Gary Gensler is the chair of the US Securities and Exchange Commission. He says that lack of disclosure and excessive leverage are two of the main factors that hurt the crypto industry. The SEC Chair’s comments on Thursday come at a time when the crypto sector is firmly in the spotlight again. It’s the shocking…


Gary Gensler is the chair of the US Securities and Exchange Commission. He says that lack of disclosure and excessive leverage are two of the main factors that hurt the crypto industry.

The SEC Chair’s comments on Thursday come at a time when the crypto sector is firmly in the spotlight again. It’s the shocking news about what happened to the FTX cryptocurrency exchange.
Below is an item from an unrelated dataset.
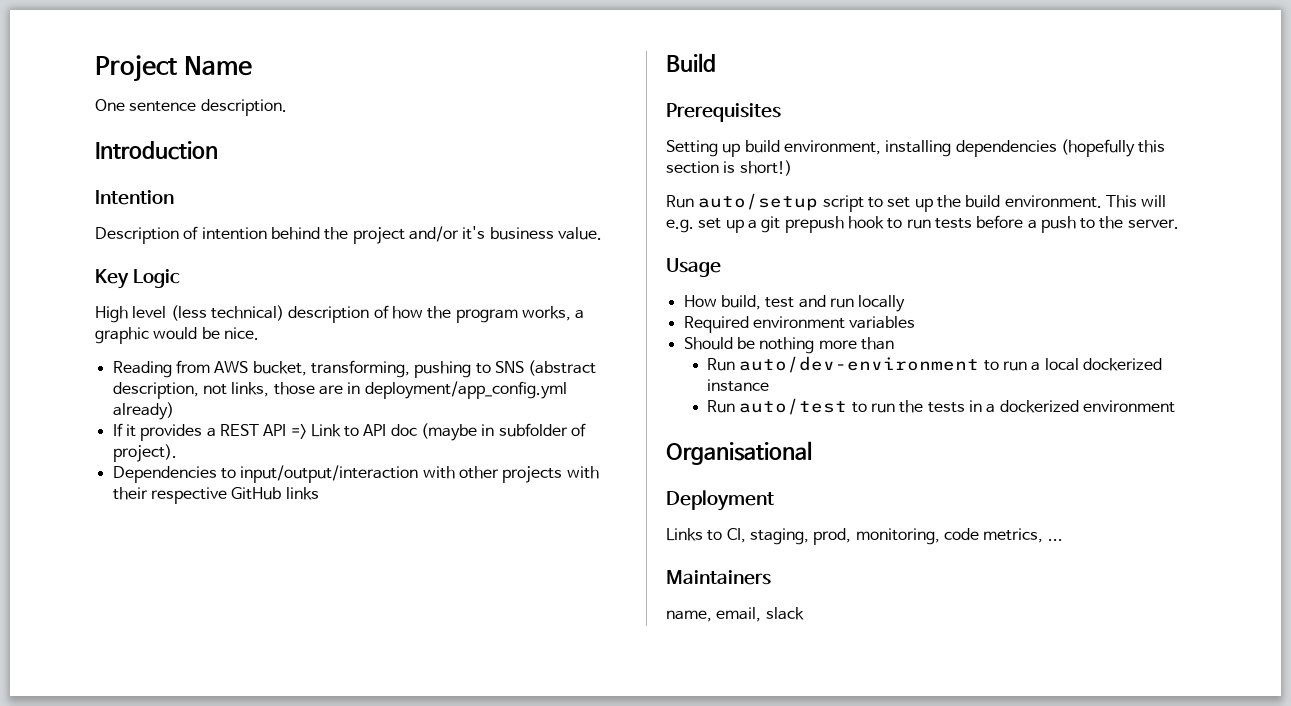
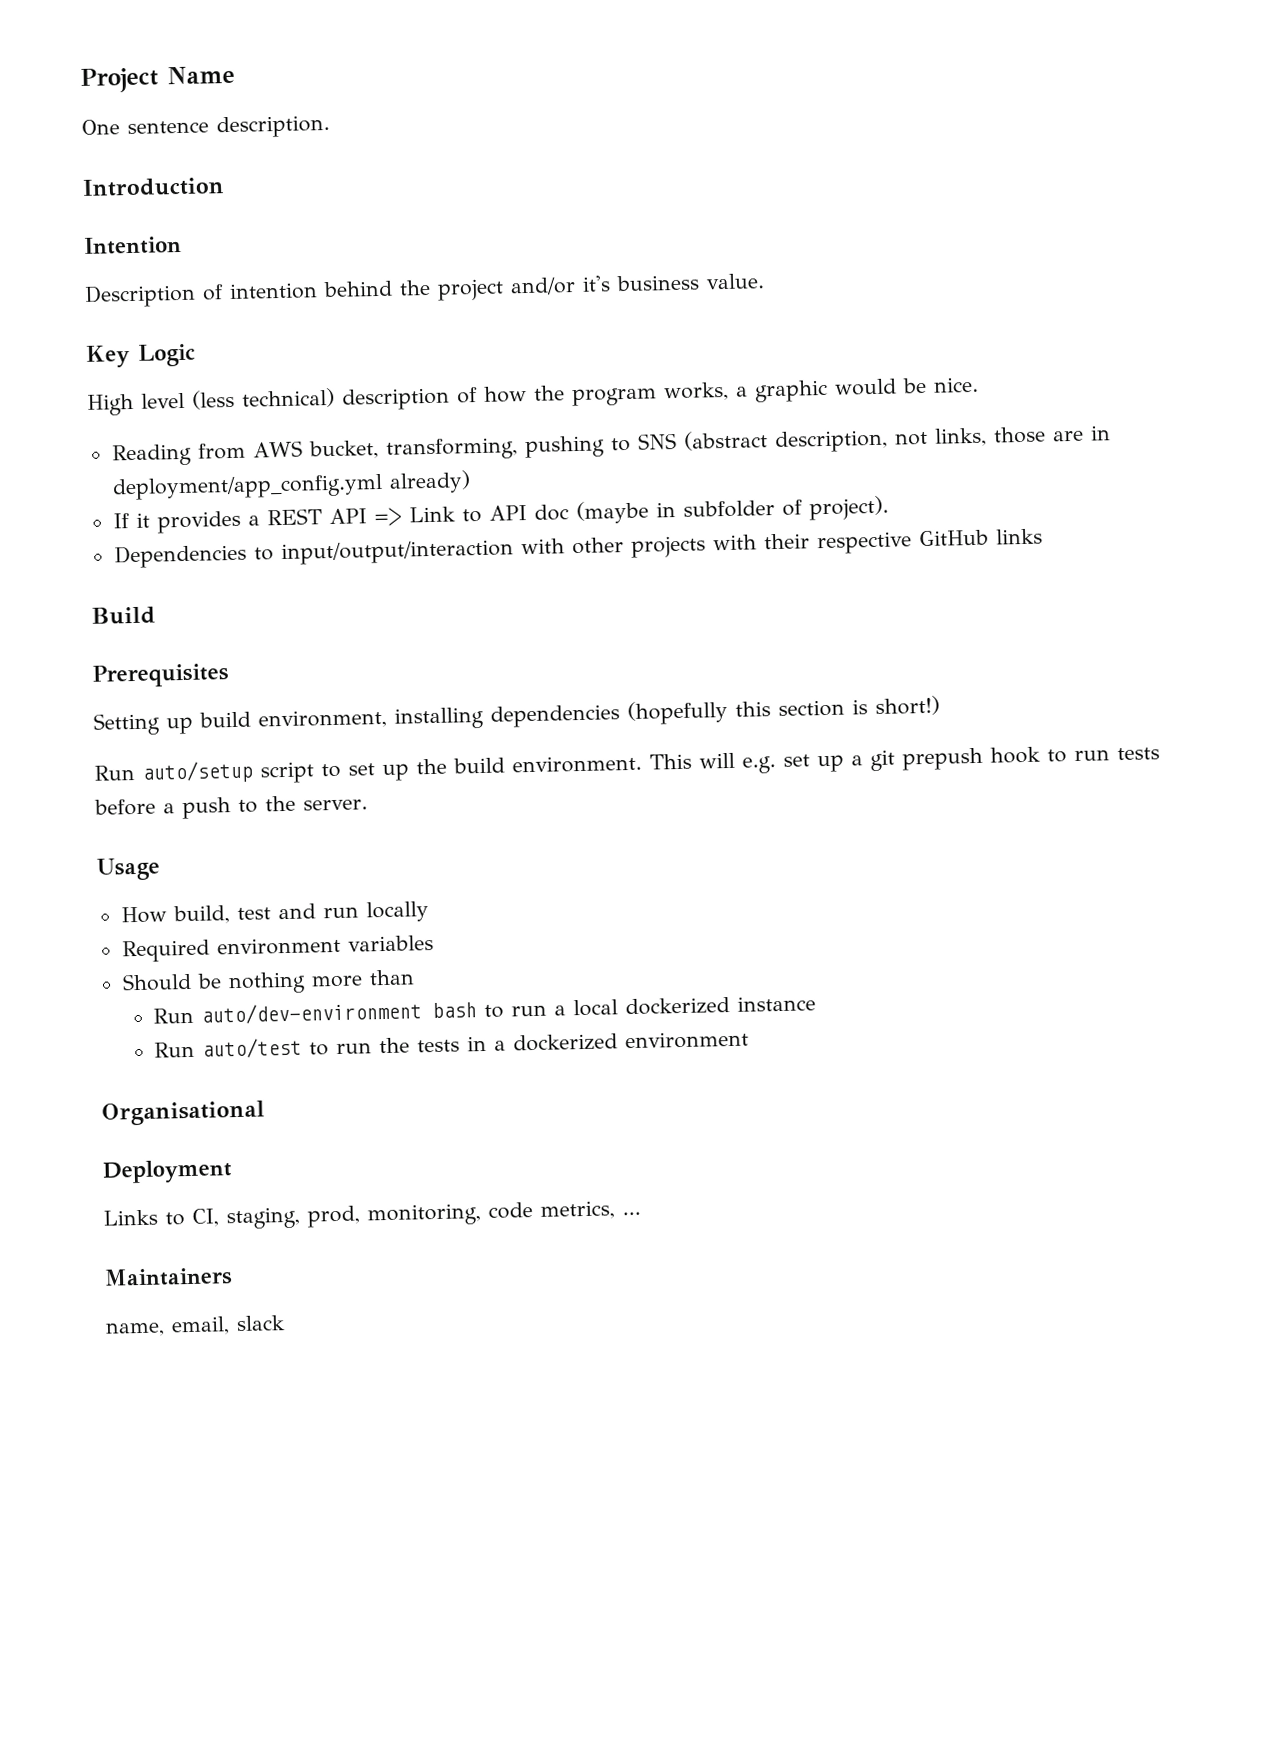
- Run auto/dev-environment to run a local dockerized instance
+ Run auto/dev-environment bash to run a local dockerized instance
As CoinJournal reported earlier today, FTX is insolvent and this just added the inreased regulatory attention and overall rage around the crypto community.

Leverage and no disclosure is a ‘toxic mix’

As has been widely reported, FTX’s implosion was down to Alameda Research blowing billions of dollars in trading and leaving FTX with a $8 billion hole. FTX customers possessed the money.

When you mix together a bunch of customer money and borrowing against it, investors get hurt,” Gensler told Andrew Ross Sorkin on CNBC’s ‘Squawk Box’.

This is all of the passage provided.